Fail-Closed vs. Fail-Open: These are opposite security postures. Fail-closed blocks requests on error (more secure), while fail-open allows them (more available). Choose based on your security requirements.

Least Privilege

The principle of granting only the minimum permissions necessary for a task. Applied to processes, users, and API keys.

Non-root User

Running processes as a non-privileged user rather than root to limit the impact of security breaches. Guardway containers use UID 1001.

PII (Personally Identifiable Information)

Data that can be used to identify an individual. Examples: SSN, email, phone number, name, address.

RBAC (Role-Based Access Control)

An access control approach where permissions are assigned to roles, and users are assigned to roles.

Read-only Root Filesystem

A security hardening technique where the container’s root filesystem cannot be modified at runtime, preventing certain types of attacks.

Secrets Management

Secure storage, access control, and rotation of sensitive data like API keys, passwords, and certificates.

Seccomp (Secure Computing Mode)

A Linux kernel feature that limits the system calls a process can make. Guardway uses a restricted seccomp profile.

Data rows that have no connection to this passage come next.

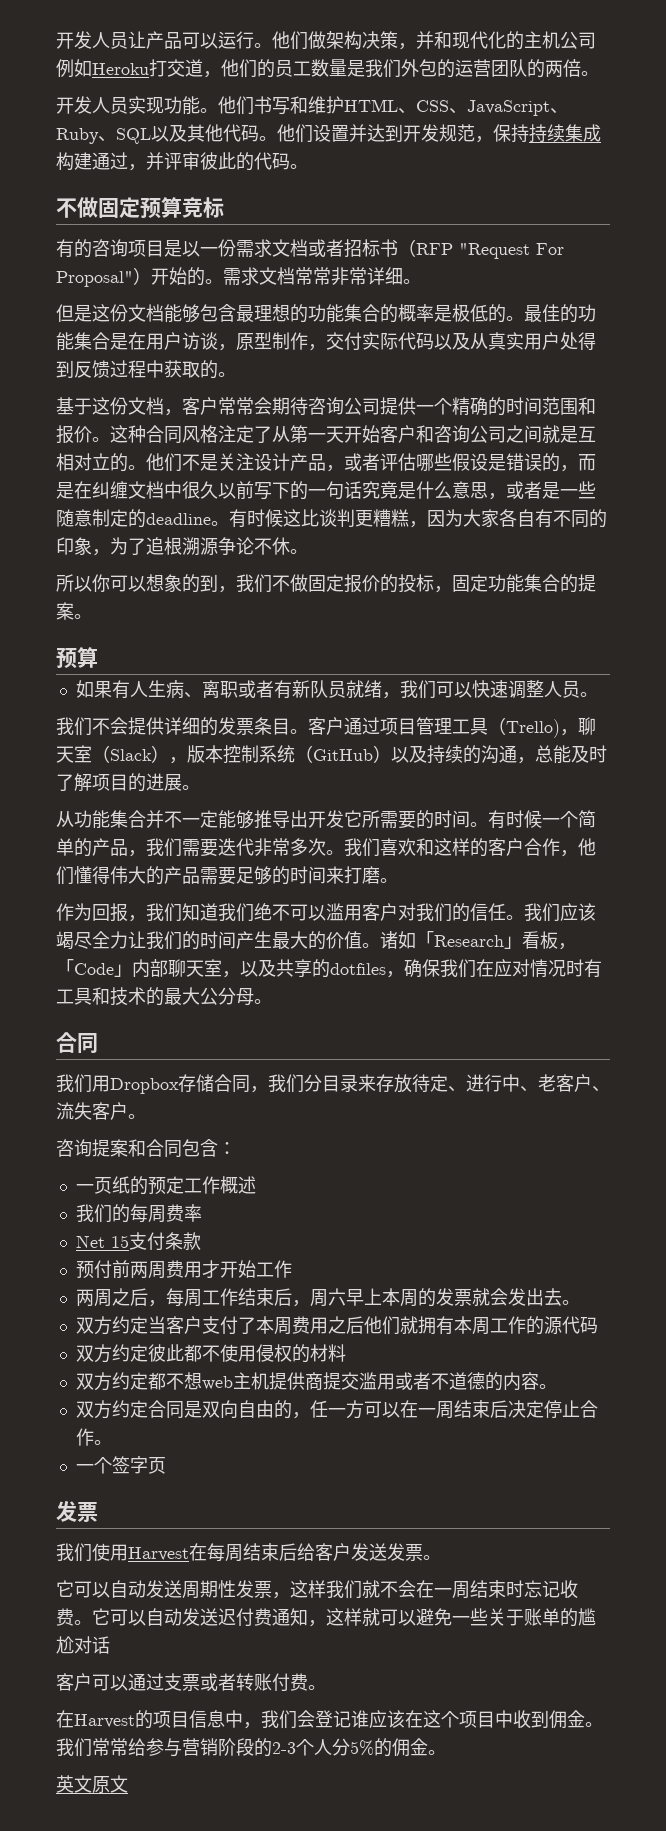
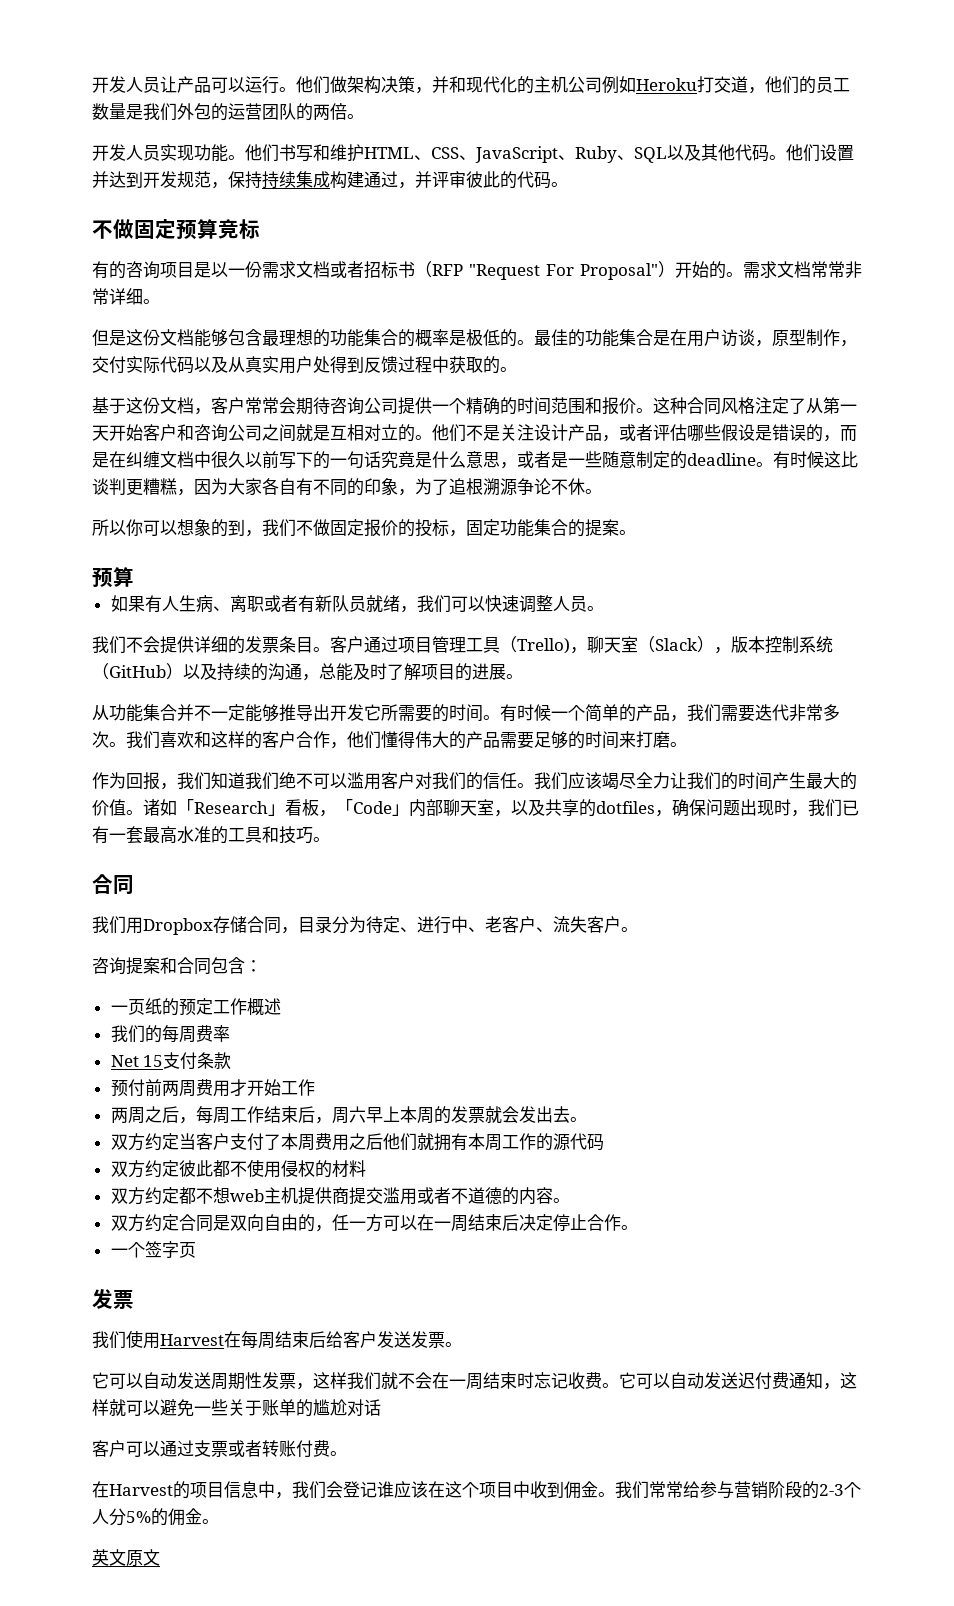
[440,959,602,978] [56,987,254,1006] 我们在应对情况时有工具和技术的最大公分母 -> [706,799,859,817] [92,826,313,844] 问题出现时，我们已有一套最高水准的工具和技巧
[268,1074,412,1093] 我们分目录来存放 -> [298,916,366,934] 目录分为

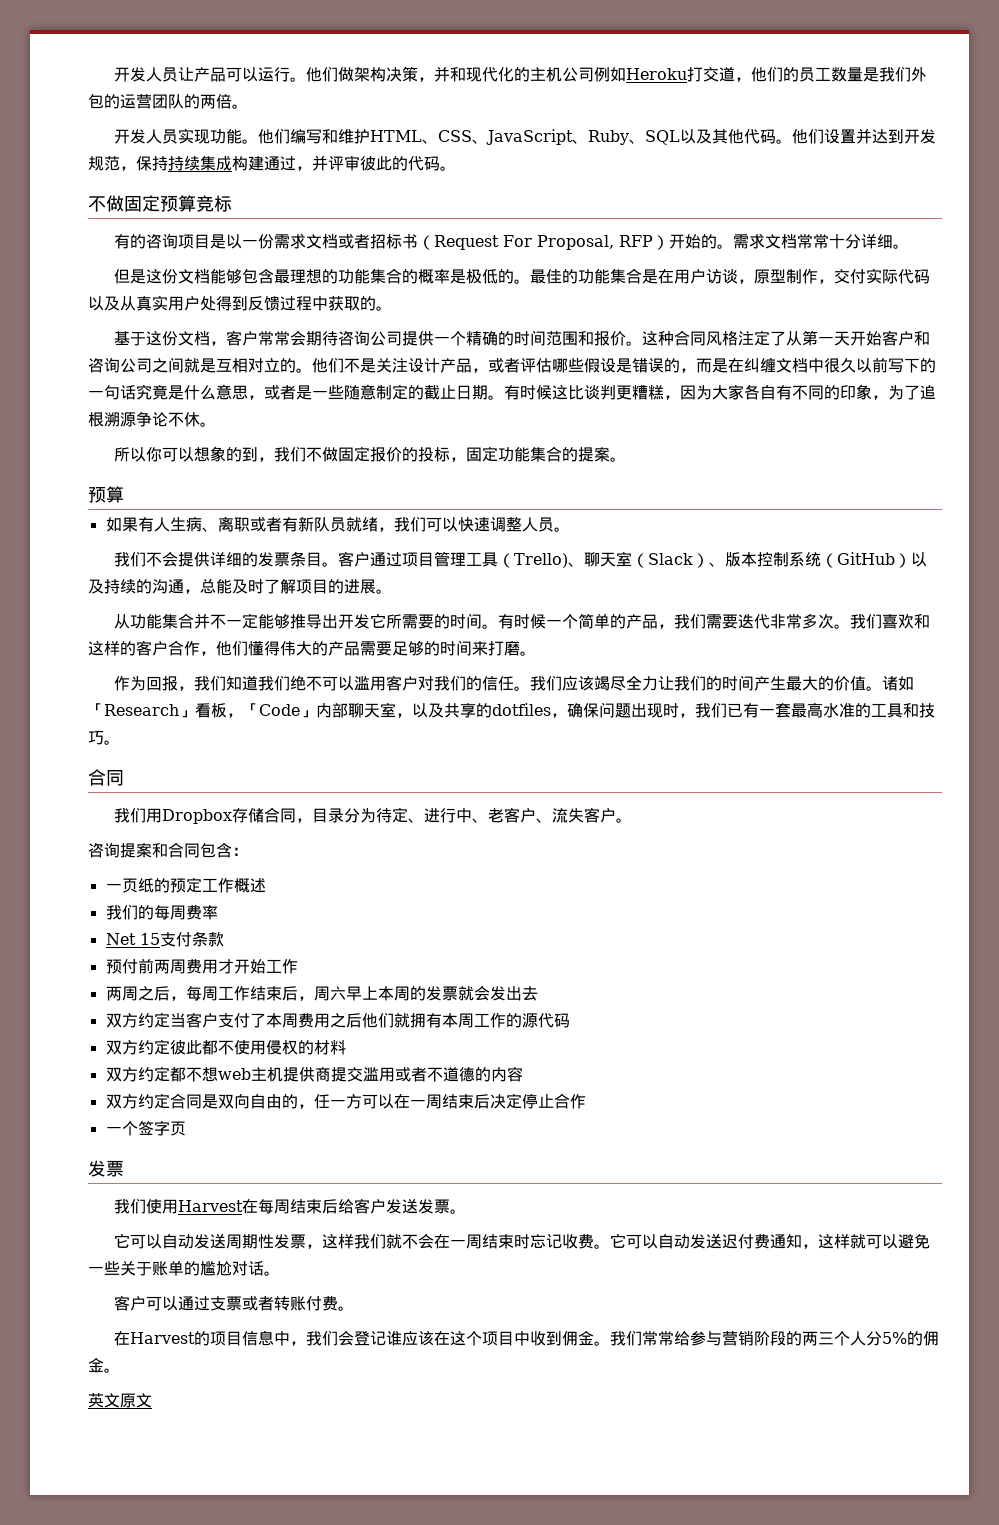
[279,144,296,161] 书 -> [289,129,306,144] 编
[432,263,658,280] RFP "Request For Proposal" -> [433,235,653,250] Request For Proposal, RFP
[845,261,862,278] [92,288,109,305] 非常 -> [828,234,861,249] 十分
[687,453,756,466] deadline -> [424,385,488,400] 截止日期
[570,647,587,654] ， -> [567,562,584,567] 、
[714,647,731,654] ， -> [708,562,725,567] 、
[569,1117,587,1122] 。 -> (538, 993) none
[552,1198,570,1203] 。 -> (523, 1074) none
[620,1225,638,1230] 。 -> (586, 1101) none
(381, 1407) none -> [264,1271,280,1276] 。
[819,1484,844,1496] 2-3 -> [801,1331,834,1346] 两三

TLS (Transport Layer Security)

Cryptographic protocol for secure communication over networks. HTTPS uses TLS.

Zero Trust

A security model that assumes no implicit trust and requires verification for every access request, regardless of location.

JSON-RPC

A remote procedure call protocol encoded in JSON. Used by MCP for client-server communication.

MCP (Model Context Protocol)

A protocol that allows LLMs to interact with external tools, data sources, and services in a standardized way.

MCP Server

A service that implements the MCP protocol and exposes tools, resources, or prompts to clients.

Prompt (MCP)

A pre-defined prompt template provided by an MCP server that clients can use.

Resource (MCP)

A data source or document that an MCP server makes available to clients (e.g., files, database records).

Session

A stateful connection between an MCP client and server, maintaining context across multiple requests.

stdio Transport

Communication via standard input/output streams. Used by Python and Node.js MCP servers.

Tool (MCP)

A function that an MCP server exposes to clients. The LLM can call tools to perform actions or retrieve information.

Tool Filter

Access control rules that restrict which MCP tools are available to specific API keys.